Companies House to make downloads free
FANS of private company data will be in their element – Companies House is to make all documents free that are downloaded through its website.
At present each document costs £1 but the charge will be lifted in a year’s time.
The Government said it was taking the step to improve corporate transparency, a goal it signed up to at a G8 summit last year.
It also said it wants to open up opportunities for entrepreneurs to “come up with innovative ways of using the information”.
A website called Duedil has already set out to open up private company data by offering a large amount, such as basic financial and shareholder information, for free, but it charges 80p for documents.
Duedil’s editor in chief Matthew Rock said the move presented his company with an opportunity.
“Once again it’s the UK leading the world in terms of transparency so we see it as really exciting. But really the story here is not about data being available, the most important thing is the context you put around data.
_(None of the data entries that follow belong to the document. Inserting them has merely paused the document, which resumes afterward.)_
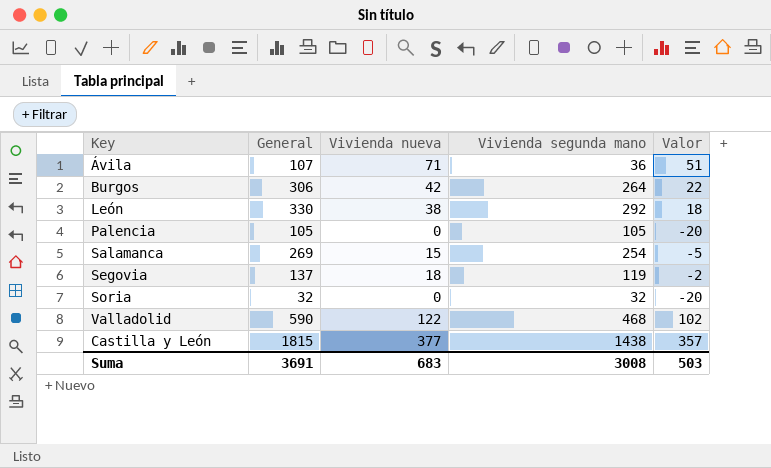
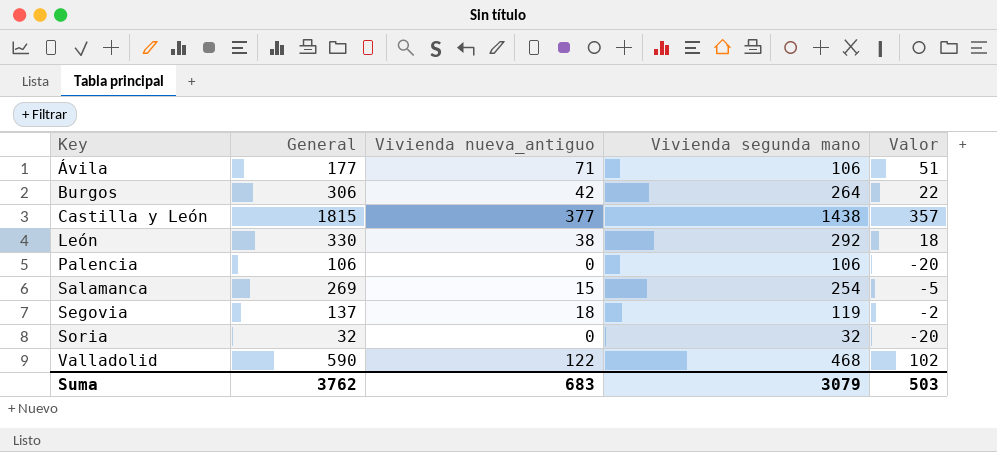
row order: none -> Key ascending
column name: Vivienda nueva -> Vivienda nueva_antiguo
Ávila | General: 107 -> 177
Ávila | Vivienda segunda mano: 36 -> 106
Palencia | General: 105 -> 106
Palencia | Vivienda segunda mano: 105 -> 106
Suma | General: 3691 -> 3762
Suma | Vivienda segunda mano: 3008 -> 3079

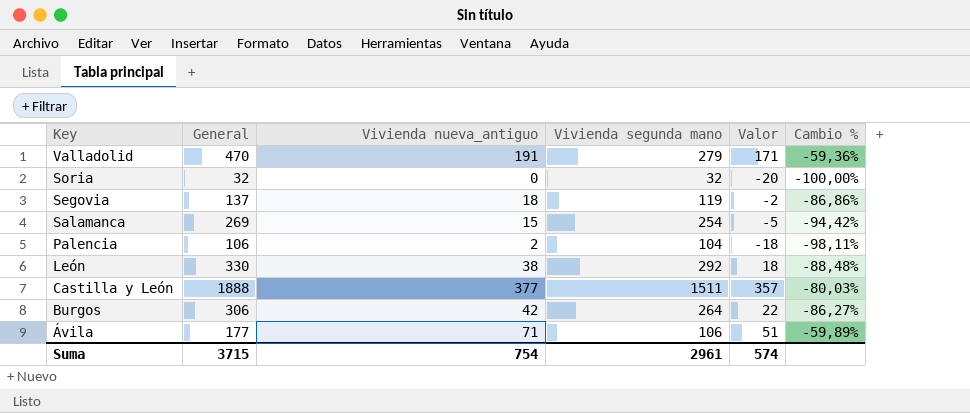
row order: Key ascending -> Key descending
column Cambio % | formula: none -> ([Vivienda nueva_antiguo] - [General]) / [General]
Valladolid | General: 590 -> 470
Valladolid | Vivienda nueva_antiguo: 122 -> 191
Valladolid | Vivienda segunda mano: 468 -> 279
Valladolid | Valor: 102 -> 171
Palencia | Vivienda nueva_antiguo: 0 -> 2
Palencia | Vivienda segunda mano: 106 -> 104
Palencia | Valor: -20 -> -18
Castilla y León | General: 1815 -> 1888
Castilla y León | Vivienda segunda mano: 1438 -> 1511
Suma | General: 3762 -> 3715
Suma | Vivienda nueva_antiguo: 683 -> 754
Suma | Vivienda segunda mano: 3079 -> 2961
Suma | Valor: 503 -> 574

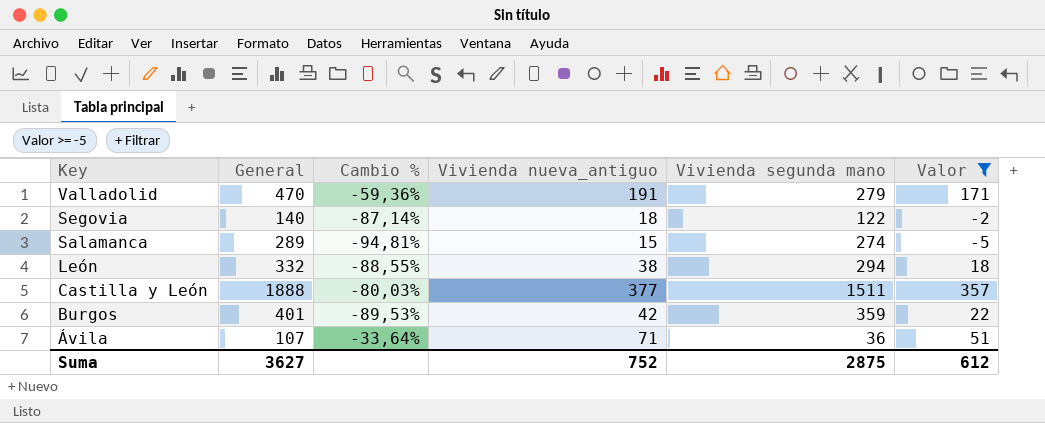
filter: none -> Valor >= -5
column Cambio % | position: 6 -> 3
Segovia | General: 137 -> 140
Segovia | Cambio %: -86,86% -> -87,14%
Segovia | Vivienda segunda mano: 119 -> 122
Salamanca | General: 269 -> 289
Salamanca | Cambio %: -94,42% -> -94,81%
Salamanca | Vivienda segunda mano: 254 -> 274
León | General: 330 -> 332
León | Cambio %: -88,48% -> -88,55%
León | Vivienda segunda mano: 292 -> 294
Burgos | General: 306 -> 401
Burgos | Cambio %: -86,27% -> -89,53%
Burgos | Vivienda segunda mano: 264 -> 359
Ávila | General: 177 -> 107
Ávila | Cambio %: -59,89% -> -33,64%
Ávila | Vivienda segunda mano: 106 -> 36
Suma | General: 3715 -> 3627
Suma | Vivienda nueva_antiguo: 754 -> 752
Suma | Vivienda segunda mano: 2961 -> 2875
Suma | Valor: 574 -> 612

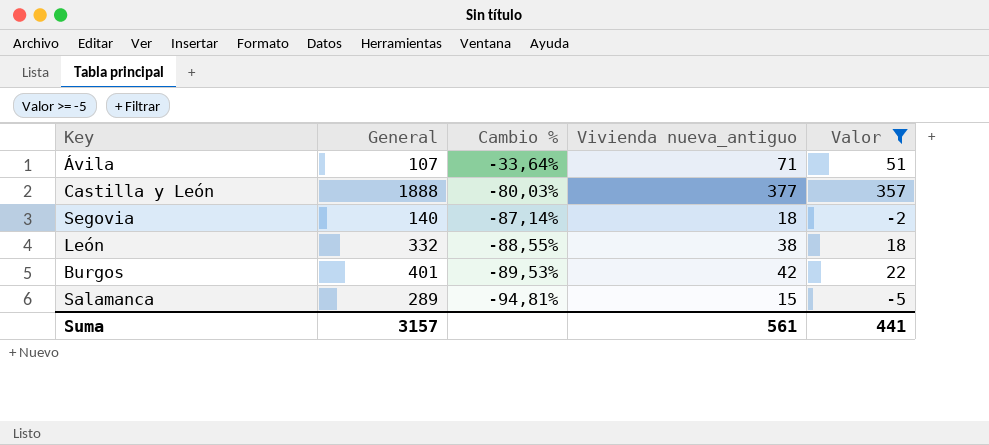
row order: Key descending -> Cambio % descending
column Vivienda segunda mano | formula: [General] - [Vivienda nueva_antiguo] -> none
row Valladolid: 470 | -59,36% | 191 | 279 | 171 -> none
Suma | General: 3627 -> 3157
Suma | Vivienda nueva_antiguo: 752 -> 561
Suma | Valor: 612 -> 441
Our business is about turning data into information and insight people can use.
“Announcements like this that can bring more data into the public realm bring visibility into the market that business information is a vital tool.”
He added: “It’s about adding clarity and context to what is currently a disordered mass of data. That’s where we think Duedil will prosper in the future.”
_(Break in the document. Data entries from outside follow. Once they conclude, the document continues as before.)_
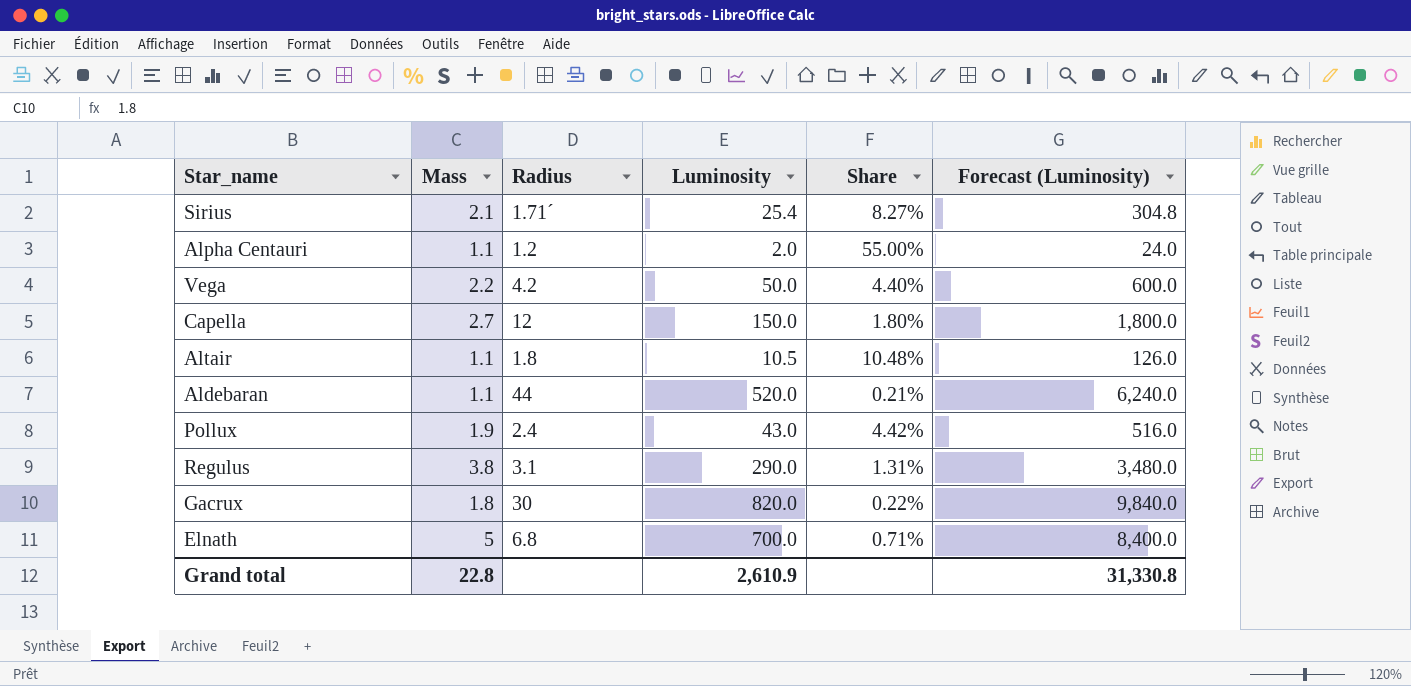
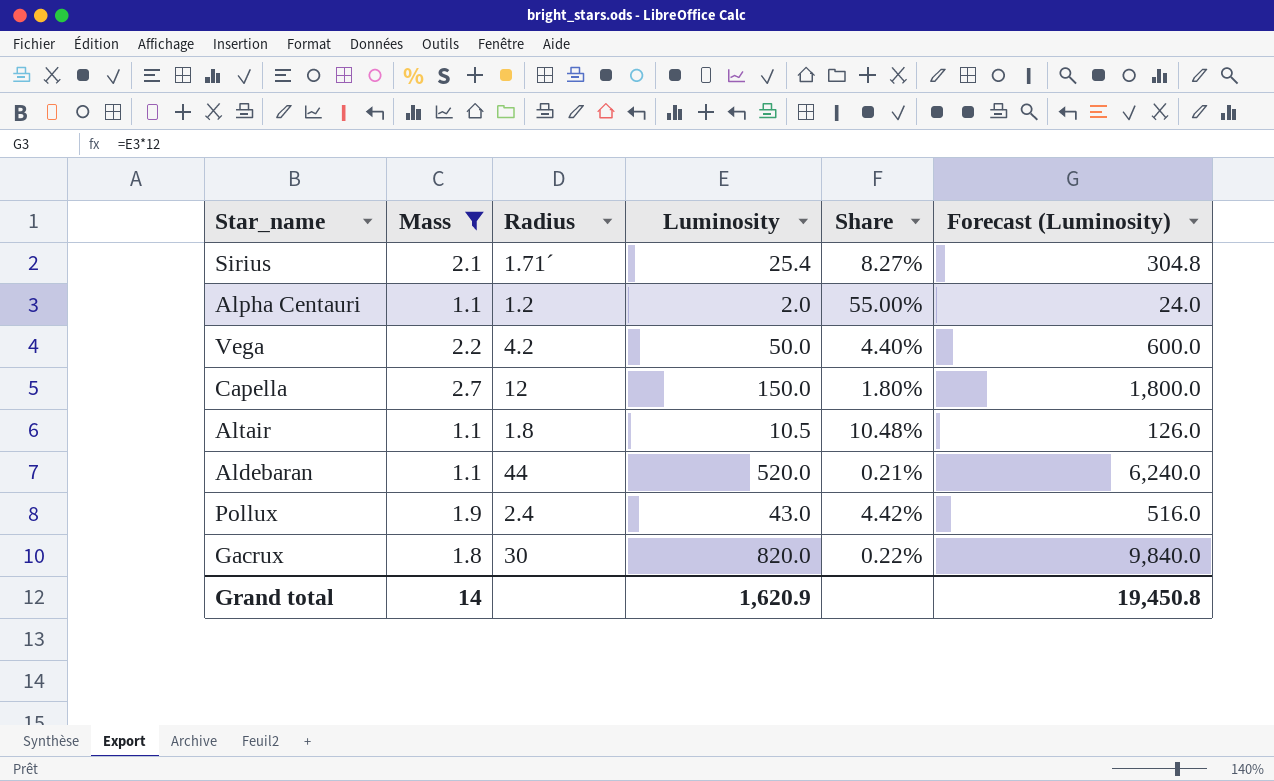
filter: none -> Mass <= 2.7
Grand total | Mass: 22.8 -> 14
Grand total | Luminosity: 2,610.9 -> 1,620.9
Grand total | Forecast (Luminosity): 31,330.8 -> 19,450.8

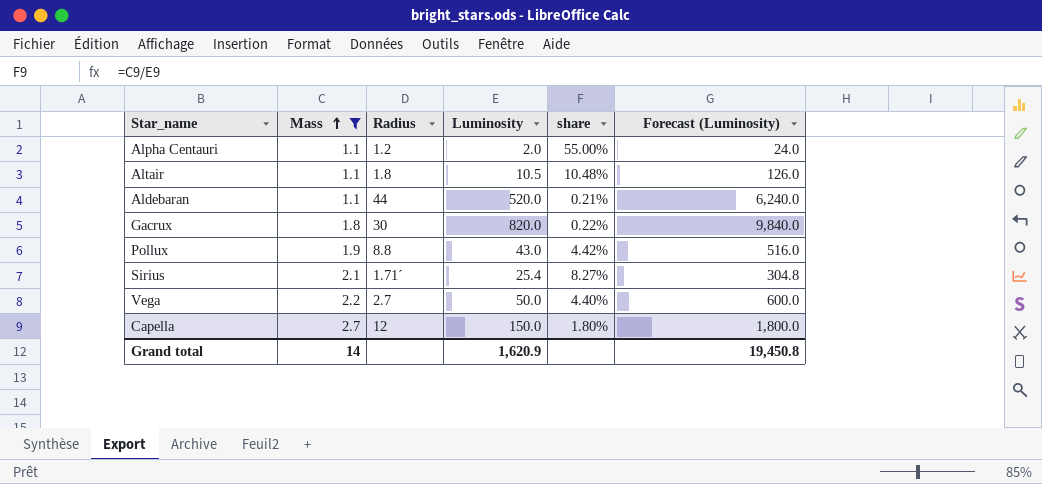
row order: none -> Mass ascending
column name: Share -> share
Pollux | Radius: 2.4 -> 8.8
Vega | Radius: 4.2 -> 2.7

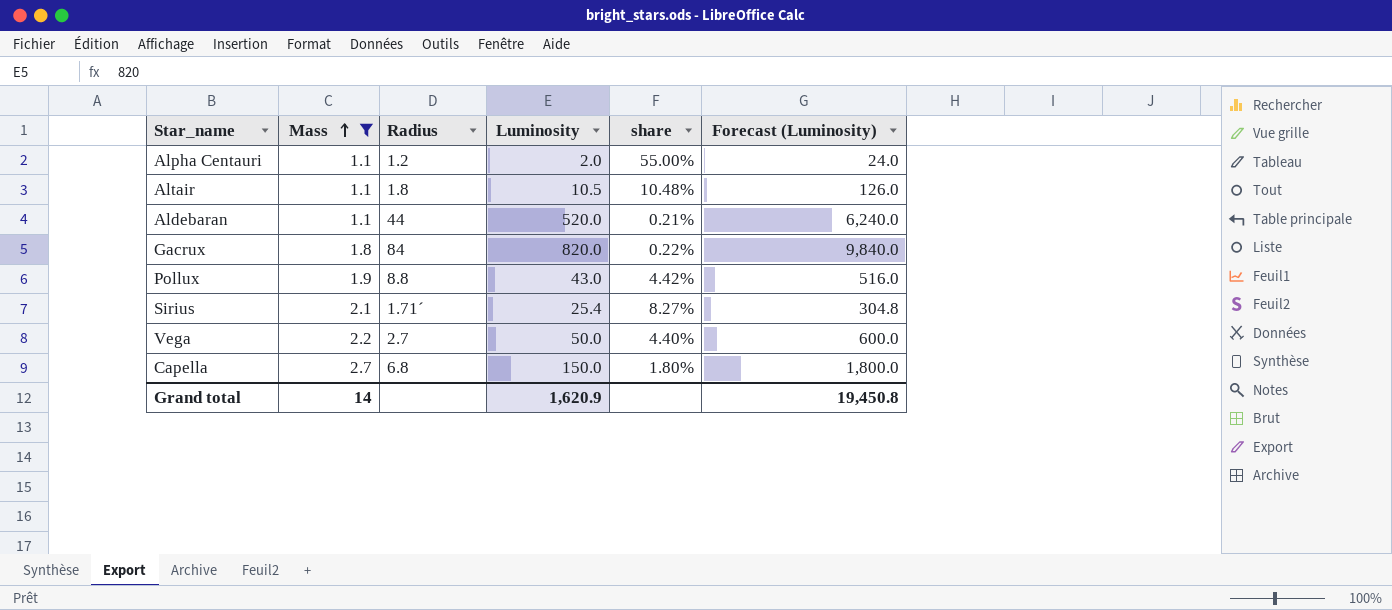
Gacrux | Radius: 30 -> 84
Capella | Radius: 12 -> 6.8

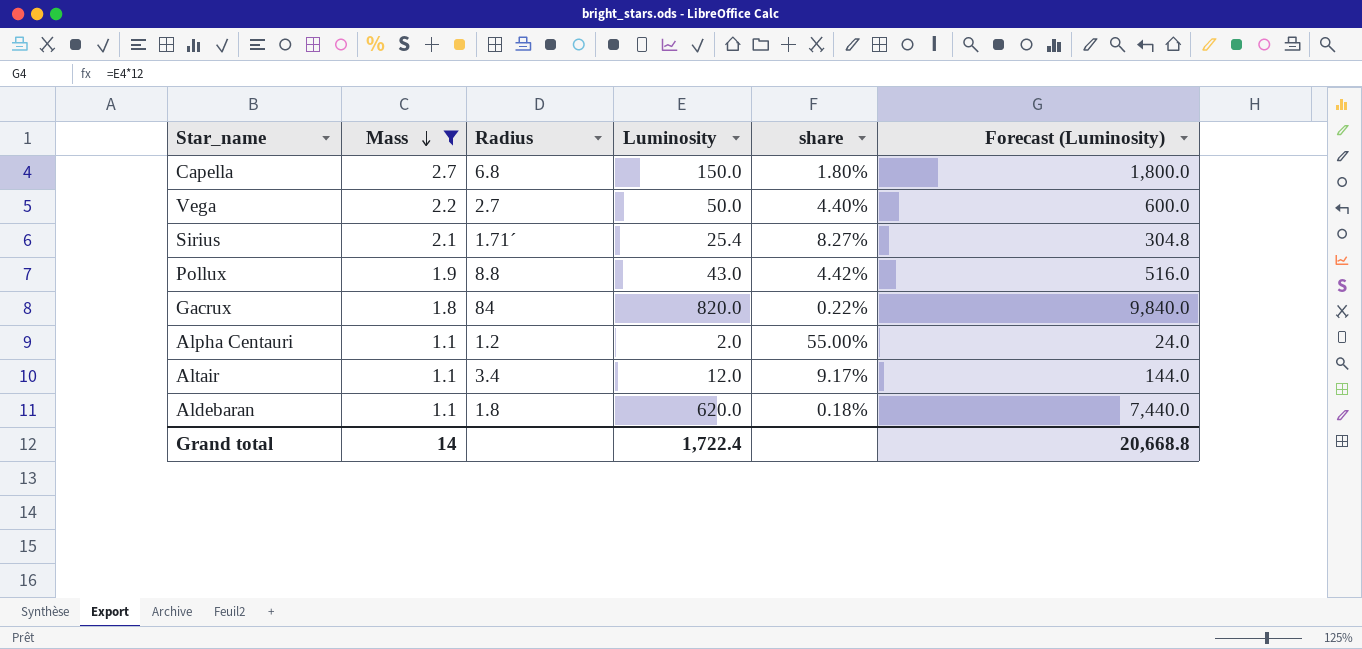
row order: Mass ascending -> Mass descending
Altair | Radius: 1.8 -> 3.4
Altair | Luminosity: 10.5 -> 12.0
Altair | share: 10.48% -> 9.17%
Altair | Forecast (Luminosity): 126.0 -> 144.0
Aldebaran | Radius: 44 -> 1.8
Aldebaran | Luminosity: 520.0 -> 620.0
Aldebaran | share: 0.21% -> 0.18%
Aldebaran | Forecast (Luminosity): 6,240.0 -> 7,440.0
Grand total | Luminosity: 1,620.9 -> 1,722.4
Grand total | Forecast (Luminosity): 19,450.8 -> 20,668.8

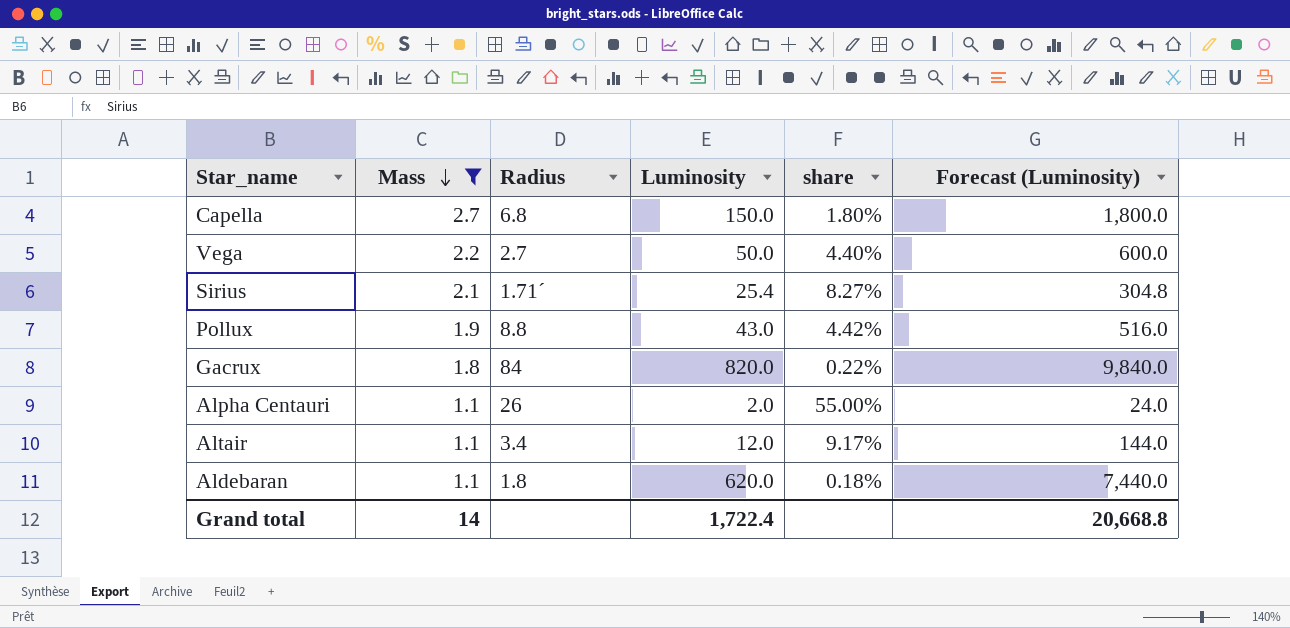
Alpha Centauri | Radius: 1.2 -> 26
In the year to April the Government took £8.7m in fees from those accessing the Companies House website. It said the move would make the UK the first country to establish a “truly open register of business information”.
Business Secretary Vince Cable said: “The Government firmly believes that the best way to maximise the value to the UK economy of the information which Companies House holds, is for it to be available as open data. By making its data freely available and free of charge, Companies House is making the UK a more transparent, efficient and effective place to do business. Today’s commitments cement the UK’s position as a leader in the open data agenda.”